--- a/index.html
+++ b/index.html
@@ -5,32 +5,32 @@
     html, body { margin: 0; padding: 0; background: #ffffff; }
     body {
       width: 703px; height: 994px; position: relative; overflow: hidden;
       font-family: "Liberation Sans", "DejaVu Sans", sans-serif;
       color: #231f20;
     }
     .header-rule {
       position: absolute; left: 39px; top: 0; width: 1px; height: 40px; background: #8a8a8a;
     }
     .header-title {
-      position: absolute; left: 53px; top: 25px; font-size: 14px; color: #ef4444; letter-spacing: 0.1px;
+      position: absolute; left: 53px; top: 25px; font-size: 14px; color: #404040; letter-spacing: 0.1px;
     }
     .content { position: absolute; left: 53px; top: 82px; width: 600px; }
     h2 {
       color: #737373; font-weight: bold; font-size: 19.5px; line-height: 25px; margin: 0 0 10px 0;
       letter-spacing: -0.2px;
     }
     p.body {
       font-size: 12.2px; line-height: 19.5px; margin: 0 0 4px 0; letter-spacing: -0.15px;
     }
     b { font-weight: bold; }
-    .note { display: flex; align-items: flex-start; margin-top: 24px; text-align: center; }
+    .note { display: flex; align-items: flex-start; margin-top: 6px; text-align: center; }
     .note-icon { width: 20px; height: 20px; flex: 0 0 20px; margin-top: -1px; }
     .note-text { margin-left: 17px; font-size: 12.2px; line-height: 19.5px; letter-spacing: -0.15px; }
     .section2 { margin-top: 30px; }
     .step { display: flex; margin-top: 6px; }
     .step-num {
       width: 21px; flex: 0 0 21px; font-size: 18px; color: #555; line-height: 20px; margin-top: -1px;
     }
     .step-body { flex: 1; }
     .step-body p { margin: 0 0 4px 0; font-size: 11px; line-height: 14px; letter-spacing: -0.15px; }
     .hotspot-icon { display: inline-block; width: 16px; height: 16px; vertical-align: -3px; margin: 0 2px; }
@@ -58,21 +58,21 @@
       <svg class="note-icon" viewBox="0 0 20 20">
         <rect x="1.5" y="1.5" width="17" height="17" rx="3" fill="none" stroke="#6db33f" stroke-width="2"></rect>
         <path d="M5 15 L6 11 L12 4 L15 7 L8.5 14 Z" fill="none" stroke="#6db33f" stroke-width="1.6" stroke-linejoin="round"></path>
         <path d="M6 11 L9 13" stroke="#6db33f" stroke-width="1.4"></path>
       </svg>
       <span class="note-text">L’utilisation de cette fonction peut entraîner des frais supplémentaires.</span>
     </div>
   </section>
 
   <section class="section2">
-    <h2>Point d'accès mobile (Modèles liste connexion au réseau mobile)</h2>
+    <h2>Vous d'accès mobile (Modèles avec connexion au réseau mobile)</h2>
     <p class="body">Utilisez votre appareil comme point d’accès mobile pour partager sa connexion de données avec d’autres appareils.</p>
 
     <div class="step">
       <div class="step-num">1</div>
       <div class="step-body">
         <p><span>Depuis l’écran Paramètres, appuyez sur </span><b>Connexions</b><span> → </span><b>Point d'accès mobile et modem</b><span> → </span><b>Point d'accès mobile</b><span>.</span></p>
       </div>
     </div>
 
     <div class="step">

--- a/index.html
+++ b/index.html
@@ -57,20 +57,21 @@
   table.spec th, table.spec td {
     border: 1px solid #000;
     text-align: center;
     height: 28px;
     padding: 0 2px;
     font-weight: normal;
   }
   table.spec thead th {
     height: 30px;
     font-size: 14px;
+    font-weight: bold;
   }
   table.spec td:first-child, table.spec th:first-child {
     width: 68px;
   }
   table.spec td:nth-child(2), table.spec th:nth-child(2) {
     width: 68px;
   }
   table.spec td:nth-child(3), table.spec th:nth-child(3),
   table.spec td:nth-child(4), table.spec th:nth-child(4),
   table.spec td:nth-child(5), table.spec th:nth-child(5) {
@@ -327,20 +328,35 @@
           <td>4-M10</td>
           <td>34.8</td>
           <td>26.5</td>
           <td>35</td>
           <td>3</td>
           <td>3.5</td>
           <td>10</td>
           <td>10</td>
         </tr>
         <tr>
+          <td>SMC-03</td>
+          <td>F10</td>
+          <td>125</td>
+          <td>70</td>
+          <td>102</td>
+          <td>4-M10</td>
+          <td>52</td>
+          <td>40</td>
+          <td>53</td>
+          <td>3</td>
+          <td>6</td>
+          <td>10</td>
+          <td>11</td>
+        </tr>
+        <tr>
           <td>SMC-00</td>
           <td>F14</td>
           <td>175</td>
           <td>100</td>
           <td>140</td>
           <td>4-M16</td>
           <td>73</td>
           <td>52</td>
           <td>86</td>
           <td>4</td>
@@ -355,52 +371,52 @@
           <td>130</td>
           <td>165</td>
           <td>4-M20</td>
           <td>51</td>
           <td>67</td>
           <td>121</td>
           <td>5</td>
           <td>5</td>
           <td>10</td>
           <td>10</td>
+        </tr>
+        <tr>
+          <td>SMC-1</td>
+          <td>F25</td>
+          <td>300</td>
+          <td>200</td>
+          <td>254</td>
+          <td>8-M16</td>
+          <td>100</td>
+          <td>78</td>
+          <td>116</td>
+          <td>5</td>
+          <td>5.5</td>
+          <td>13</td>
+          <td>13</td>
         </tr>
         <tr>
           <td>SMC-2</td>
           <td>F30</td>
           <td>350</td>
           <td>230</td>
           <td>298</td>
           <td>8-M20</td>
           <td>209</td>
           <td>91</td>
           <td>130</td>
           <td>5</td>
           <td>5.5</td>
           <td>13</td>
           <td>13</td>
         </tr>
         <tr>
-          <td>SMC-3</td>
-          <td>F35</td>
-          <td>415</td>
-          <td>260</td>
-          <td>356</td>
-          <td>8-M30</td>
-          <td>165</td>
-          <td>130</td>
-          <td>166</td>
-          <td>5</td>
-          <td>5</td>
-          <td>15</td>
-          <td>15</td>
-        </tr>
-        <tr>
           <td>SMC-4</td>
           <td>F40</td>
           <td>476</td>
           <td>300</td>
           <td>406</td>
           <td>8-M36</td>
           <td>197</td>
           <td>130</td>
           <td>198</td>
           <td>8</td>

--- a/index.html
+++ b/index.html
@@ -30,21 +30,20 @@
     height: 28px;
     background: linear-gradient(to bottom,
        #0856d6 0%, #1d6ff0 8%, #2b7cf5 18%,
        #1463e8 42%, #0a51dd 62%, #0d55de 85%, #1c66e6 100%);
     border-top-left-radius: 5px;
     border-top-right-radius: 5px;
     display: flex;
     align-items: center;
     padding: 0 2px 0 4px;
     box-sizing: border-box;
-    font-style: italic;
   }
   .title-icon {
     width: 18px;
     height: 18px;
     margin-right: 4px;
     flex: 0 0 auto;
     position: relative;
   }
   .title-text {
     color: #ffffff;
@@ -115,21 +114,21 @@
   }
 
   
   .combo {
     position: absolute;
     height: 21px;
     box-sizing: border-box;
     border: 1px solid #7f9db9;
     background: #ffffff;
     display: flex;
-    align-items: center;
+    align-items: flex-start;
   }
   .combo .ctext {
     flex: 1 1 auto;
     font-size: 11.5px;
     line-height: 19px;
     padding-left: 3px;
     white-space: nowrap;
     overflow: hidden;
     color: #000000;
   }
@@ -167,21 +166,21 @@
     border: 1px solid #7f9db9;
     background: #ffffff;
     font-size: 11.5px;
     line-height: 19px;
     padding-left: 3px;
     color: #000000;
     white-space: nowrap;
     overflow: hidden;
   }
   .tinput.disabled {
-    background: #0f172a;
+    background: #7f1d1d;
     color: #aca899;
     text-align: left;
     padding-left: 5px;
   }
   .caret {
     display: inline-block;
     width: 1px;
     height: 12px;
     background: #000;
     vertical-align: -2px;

§ WHAT TO DO: Search the entries for the word "spec", then gather every line that has it.

§ EXPECTED ANSWER:
   table.spec th, table.spec td {
   table.spec thead th {
   table.spec td:first-child, table.spec th:first-child {
   table.spec td:nth-child(2), table.spec th:nth-child(2) {
   table.spec td:nth-child(3), table.spec th:nth-child(3),
   table.spec td:nth-child(4), table.spec th:nth-child(4),
   table.spec td:nth-child(5), table.spec th:nth-child(5) {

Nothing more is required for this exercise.